Thanks, good point.  And does IP allocation currently happen when a port
is _created_?

(By the way, (1) any faults in the IPAM-related proposal are really
mine, not Carl's; he's just trying to present my half-baked idea as
fairly as he can; (2) therefore I really appreciate your feedback on it!)

>
> On proposal 1: consider the cost of adding a datamodel to Neutron.  It
> has to be respected by all developers, it frequently has to be
> deployed by all operators, and every future change has to align with
> it.  Plus either it has to be generic or optional, and if optional
> it's a burden to some proportion of Neutron developers and users.

I suppose any Neutron API enhancement will have some cost, and proposal
1 has the one specific aspect that Mark McClain pointed out, that ports
end up with a backing network ID, not the front network ID, and that
that may surprise a lot of existing plugin code.   I don't really see
your "has to be deployed by all operators", "every future change has to
align with it" and "if optional it's a burden ..." points, though.


>   I accept proposal 1 is easy, but it's not universally applicable. 
> It doesn't work with Neil Jerram's plans,

I'm not sure that this current discussion has to address _all_ possible
use cases.  To be clear about what you mean, though: do you mean that
representing [routed] in terms of proposal 1 would require a backing
network for each VM?  (If so, I agree that that wouldn't be good!)
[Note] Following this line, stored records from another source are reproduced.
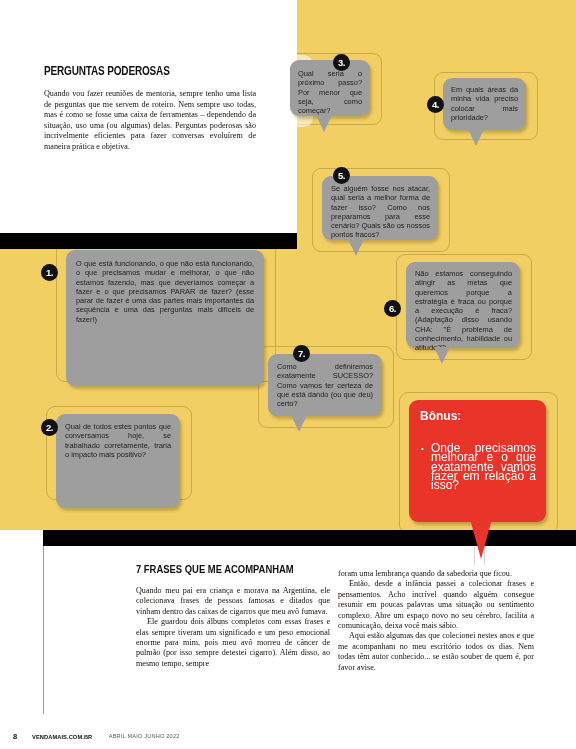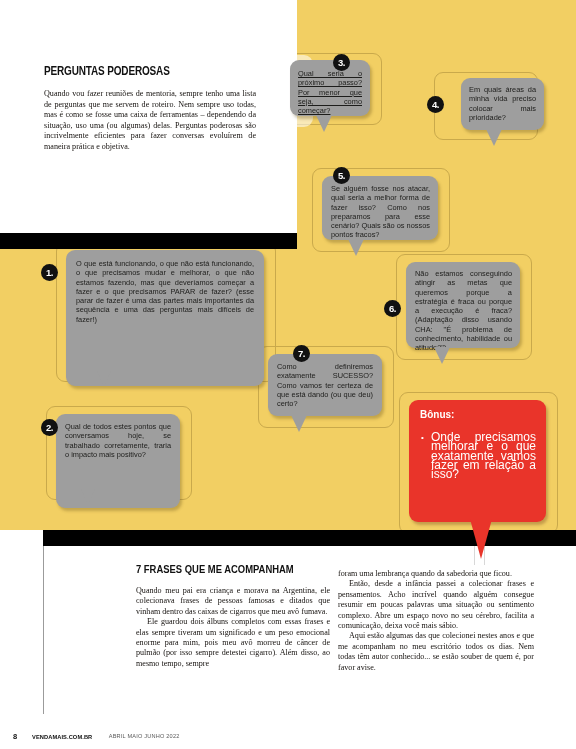"Qual seria o próximo passo?" #b3 { text-decoration: underline -> none }
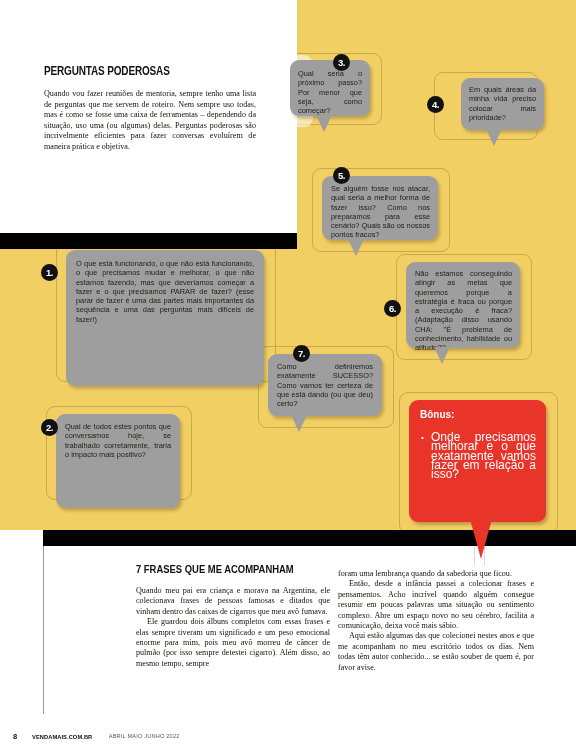"Em quais áreas da minha" #b4 { margin-left: 18px -> none }
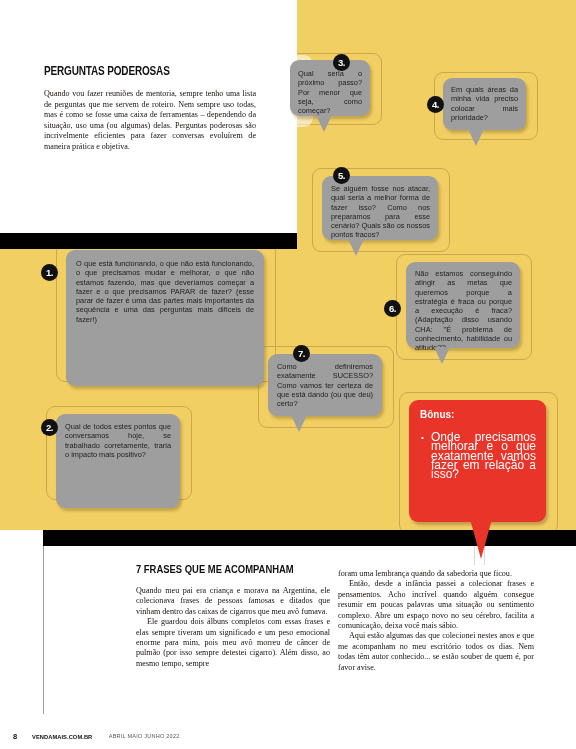"Bônus:" #bonus .bonus-title { font-size: 10px -> 12px; margin-bottom: 13px -> 21px }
[routed] https://review.openstack.org/#/c/198439/


> it doesn't work with multiple interfaces per host,

Why not?

> and it doesn't work with the IPv6 routed-network model I worked on.

Can you give a pointer?

>
> Given that, I wonder whether proposal 2 could be rephrased.
>
> 1: some network types don't allow unbound ports to have addresses,
> they just get placeholder addresses for each subnet until they're bound

Should that say "some network types allow unbound ports not to have
addresses"?

> 2: 'subnets' on these networks are more special than subnets on other
> networks.  (More accurately, they dont use subnets.  It's a shame
> subnets are core Neutron, because they're pretty horrible and yet hard
> to replace.)

Not sure on your exact point here, but what about new subnet pools?

> 3: there's an independent (in an extension?  In another API endpoint?)
> datamodel that the network points to and that IPAM refers to to find a
> port an address.  Bonus, people who aren't using funky network types
> can disable this extension.

Well that would be IPAM-module-internal anyway; I'd say that - at least
during phase 1 - it could do whatever it likes to work out sensible IP
allocation.  Longer term, sure, one could create a formal datamodel for
this.

> 4: when the port is bound, the IPAM is referred to, and it's told the
> binding information of the port.
> 5: when binding the port, once IPAM has returned its address, the
> network controller probably does stuff with that address when it
> completes the binding (like initialising routing).

I believe it's already supported for a port's fixed IPs to change - so
hopefully nothing particularly new here.

> 6: live migration either has to renumber a port or forward old traffic
> to the new address via route injection.  This is an open question now,
> so I'm mentioning it rather than solving it.
>
> In fact, adding that hook to IPAM at binding plus setting aside a 'not
> set' IP address might be all you need to do to make it possible.  The
> IPAM needs data to work out what an address is, but that doesn't have
> to take the form of existing Neutron constructs.

Thanks!  That's very much what I was thinking too, so really appreciate
your support and adding useful flesh to the bone.